Circulating Peptidome and Tumor-Resident Proteolysis.

Abstract

Mammalian proteases segregate into several distinct protein families that employ different functional domains to hydrolyze peptides bonds with different specificities and affinities. These enzymes play central roles in critical cellular and systemic processes, including regulation of cell growth, differentiation, homeostasis, and apoptosis; and cancer initiation, progression, and metastasis. Human proteases segregate into five distinct catalytic classes; the metalloprotease, serine protease, and cysteine protease families have the most members, while the aspartic and threonine peptidase families have relatively few examples. Section 1 discusses the five different types of human proteases and summarizes some of their known functions during tumorigenesis, migration, and metastasis. Section 2 focuses on how cancer degradomes, defined as all the proteases, protease inhibitors, and protease substrates regulated by a given cancer, affect cancer promotion and suppression, and current approaches for degradome profiling.

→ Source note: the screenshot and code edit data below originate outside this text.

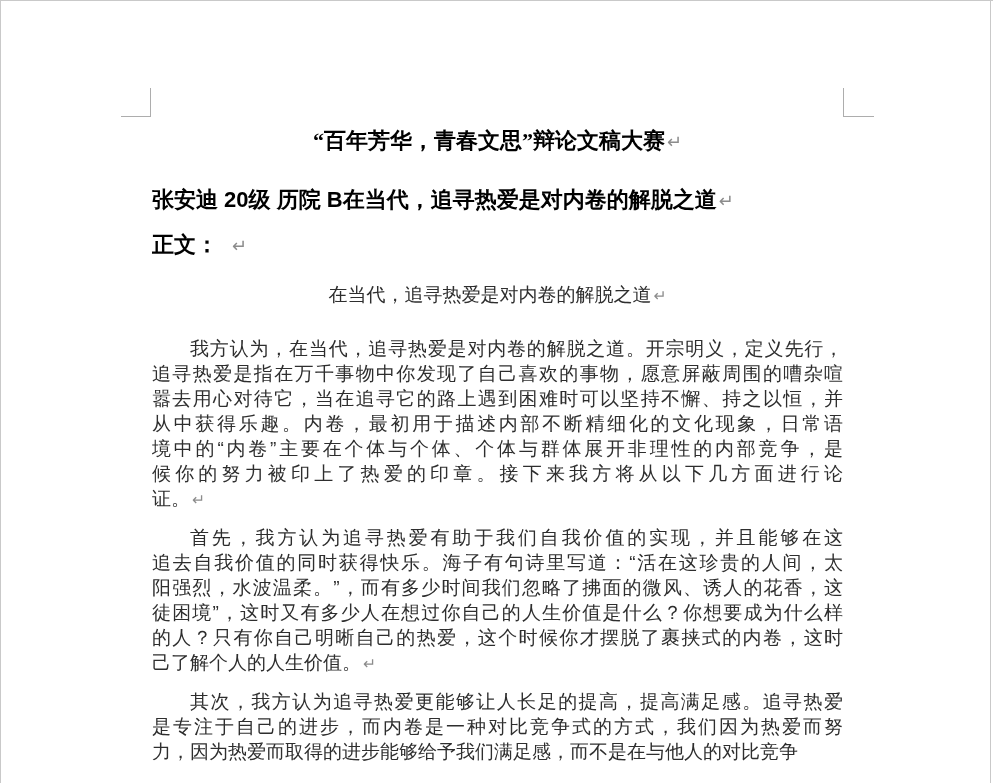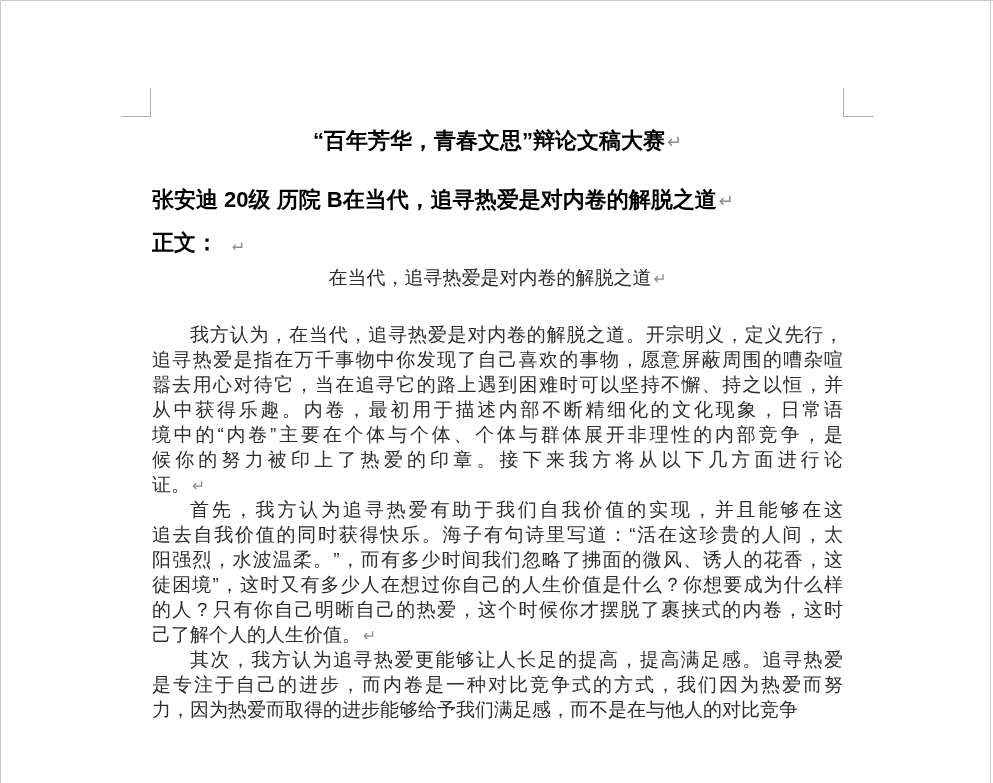"“百年芳华，青春文思”辩论文稿大赛↵" .doc-title { font-family: none -> Liberation Serif, serif }
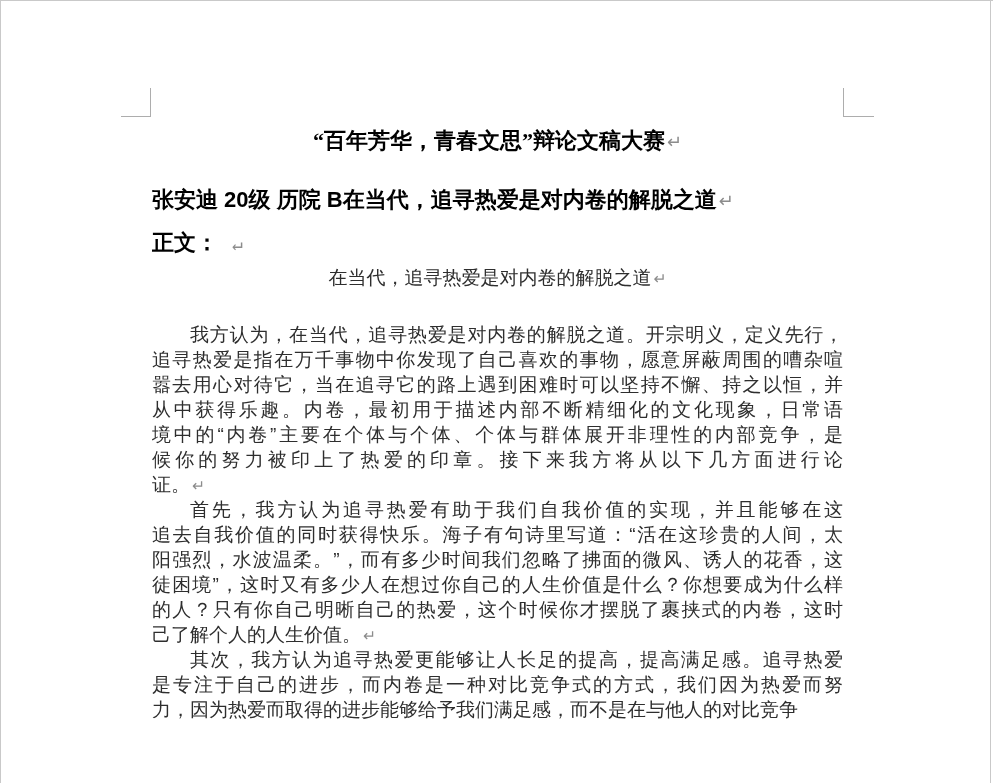"正文： ↵" .doc-section { font-family: Liberation Mono, monospace -> none }
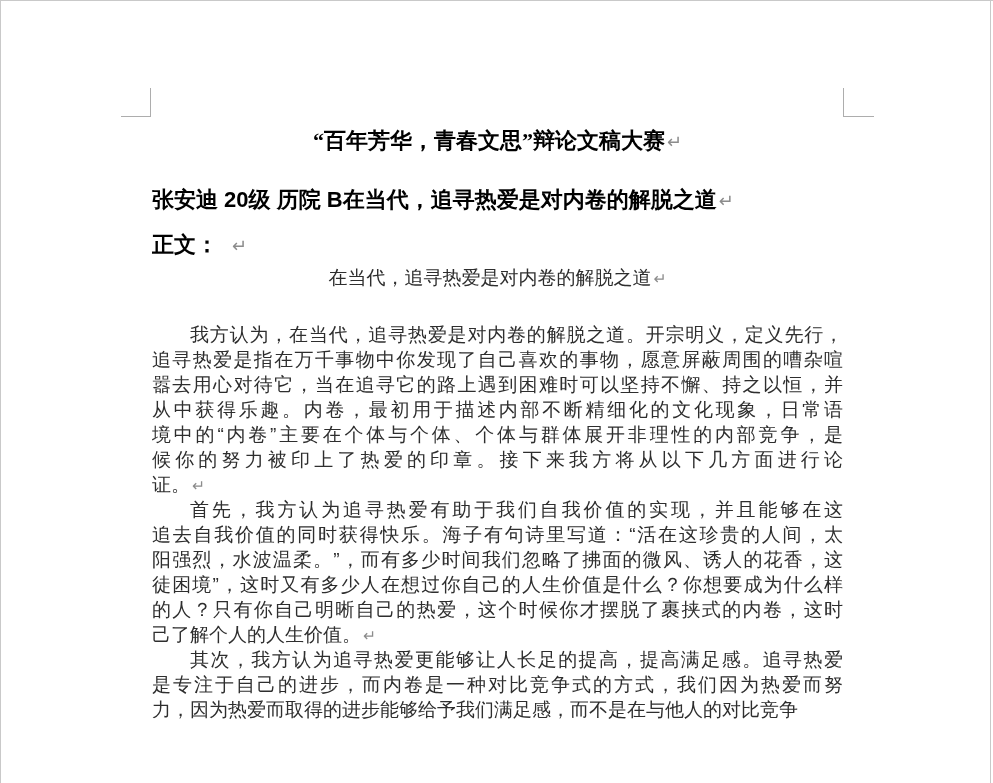"在当代，追寻热爱是对内卷的解脱之道↵" .doc-subtitle { top: 264px -> 281px }
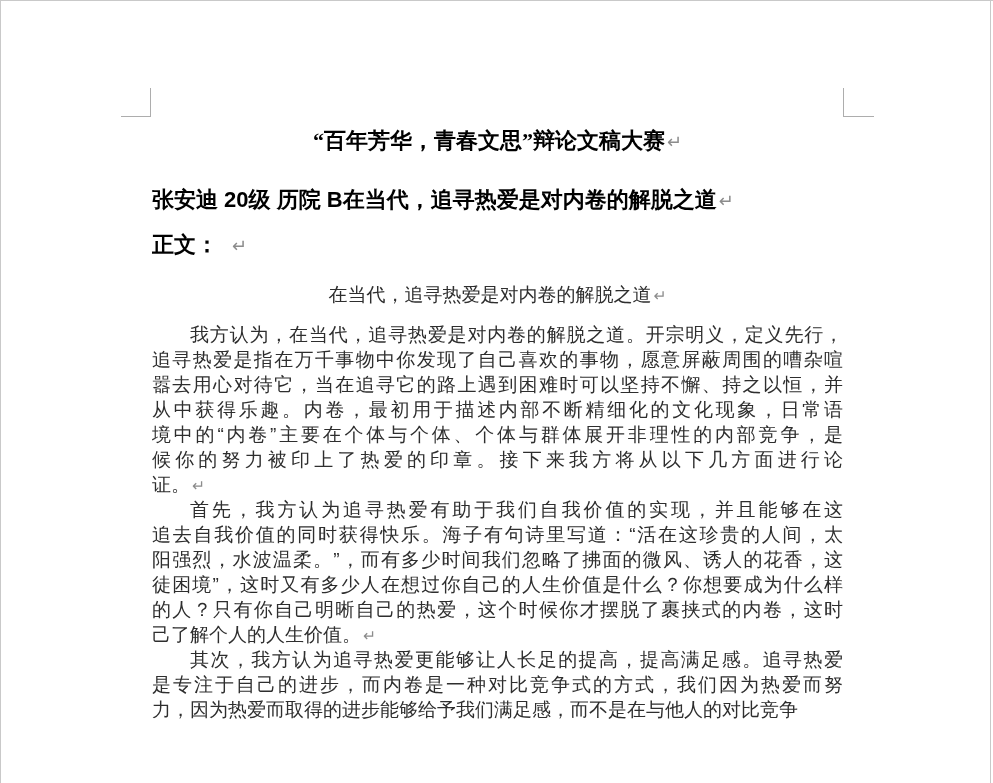"我方认为，在当代，追寻热爱是对内卷的解脱之道。开宗明义，定义先行，" .bline.first { margin-top: none -> 14px }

Protein degradation products generated during cancer progression, invasion, and metastasis alter the tumor microenvironment to influence these processes. These cancer-associated protein degradation profiles (aka tumor peptidomes) represent a potentially rich pool of candidates for cancer biomarker discovery. Section 3 focuses on the benefits and challenges associated with peptidome studies, and methods employed to conduct them. Section 4 discusses recent studies that use circulating peptides as cancer biomarkers, and how the abundance of peptides reflects the activity of their source proteases during cancer progression. We hope this chapter will convey a good sense of current research on how cancer-associated proteases, degradomes, and their resulting peptidomes can improve our knowledge of cancer biology, improve diagnosis and evaluation, and inspire new ideas in this and related research areas.